Go through the data and copy each line that holds "bottom".

(User interface change data)
******************************
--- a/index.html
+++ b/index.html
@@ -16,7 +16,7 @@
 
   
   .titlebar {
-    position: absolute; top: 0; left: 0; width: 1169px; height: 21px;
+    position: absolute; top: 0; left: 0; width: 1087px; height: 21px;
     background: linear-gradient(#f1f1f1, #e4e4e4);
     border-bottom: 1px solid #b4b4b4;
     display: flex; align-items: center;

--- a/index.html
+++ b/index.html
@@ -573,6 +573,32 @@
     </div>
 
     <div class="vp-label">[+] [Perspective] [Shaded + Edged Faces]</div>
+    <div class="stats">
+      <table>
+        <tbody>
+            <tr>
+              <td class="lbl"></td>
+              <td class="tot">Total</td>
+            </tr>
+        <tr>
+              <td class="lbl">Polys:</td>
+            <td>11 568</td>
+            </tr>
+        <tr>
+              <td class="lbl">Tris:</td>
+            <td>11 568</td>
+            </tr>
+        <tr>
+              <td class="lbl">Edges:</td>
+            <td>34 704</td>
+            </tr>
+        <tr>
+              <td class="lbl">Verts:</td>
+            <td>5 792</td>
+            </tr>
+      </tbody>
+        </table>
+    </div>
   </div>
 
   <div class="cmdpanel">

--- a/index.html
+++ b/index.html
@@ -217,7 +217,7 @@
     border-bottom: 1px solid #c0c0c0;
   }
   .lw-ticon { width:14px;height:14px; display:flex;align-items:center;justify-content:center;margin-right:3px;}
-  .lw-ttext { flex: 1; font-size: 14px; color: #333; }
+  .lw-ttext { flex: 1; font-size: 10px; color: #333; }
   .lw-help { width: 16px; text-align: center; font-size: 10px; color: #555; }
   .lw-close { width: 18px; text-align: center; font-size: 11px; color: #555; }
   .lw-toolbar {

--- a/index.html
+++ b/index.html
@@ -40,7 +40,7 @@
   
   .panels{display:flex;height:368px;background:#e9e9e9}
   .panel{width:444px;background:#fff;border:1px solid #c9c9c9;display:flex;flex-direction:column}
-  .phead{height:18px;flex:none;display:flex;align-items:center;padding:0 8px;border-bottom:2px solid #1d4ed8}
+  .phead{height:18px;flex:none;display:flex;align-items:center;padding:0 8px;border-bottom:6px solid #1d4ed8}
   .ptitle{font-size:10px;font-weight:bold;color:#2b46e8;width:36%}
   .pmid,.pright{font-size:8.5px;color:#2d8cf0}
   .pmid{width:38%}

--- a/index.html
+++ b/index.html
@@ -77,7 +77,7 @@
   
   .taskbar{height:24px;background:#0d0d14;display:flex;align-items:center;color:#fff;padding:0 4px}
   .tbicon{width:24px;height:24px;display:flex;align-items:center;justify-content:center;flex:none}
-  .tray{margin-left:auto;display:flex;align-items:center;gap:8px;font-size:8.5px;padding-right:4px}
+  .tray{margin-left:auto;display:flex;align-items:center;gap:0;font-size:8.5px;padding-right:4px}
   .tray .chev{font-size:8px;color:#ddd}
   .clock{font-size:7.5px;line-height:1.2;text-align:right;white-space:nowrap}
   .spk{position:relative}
******************************
#### COMPLETED EXERCISE:
     border-bottom: 1px solid #b4b4b4;
     border-bottom: 1px solid #c0c0c0;
-  .phead{height:18px;flex:none;display:flex;align-items:center;padding:0 8px;border-bottom:2px solid #1d4ed8}
+  .phead{height:18px;flex:none;display:flex;align-items:center;padding:0 8px;border-bottom:6px solid #1d4ed8}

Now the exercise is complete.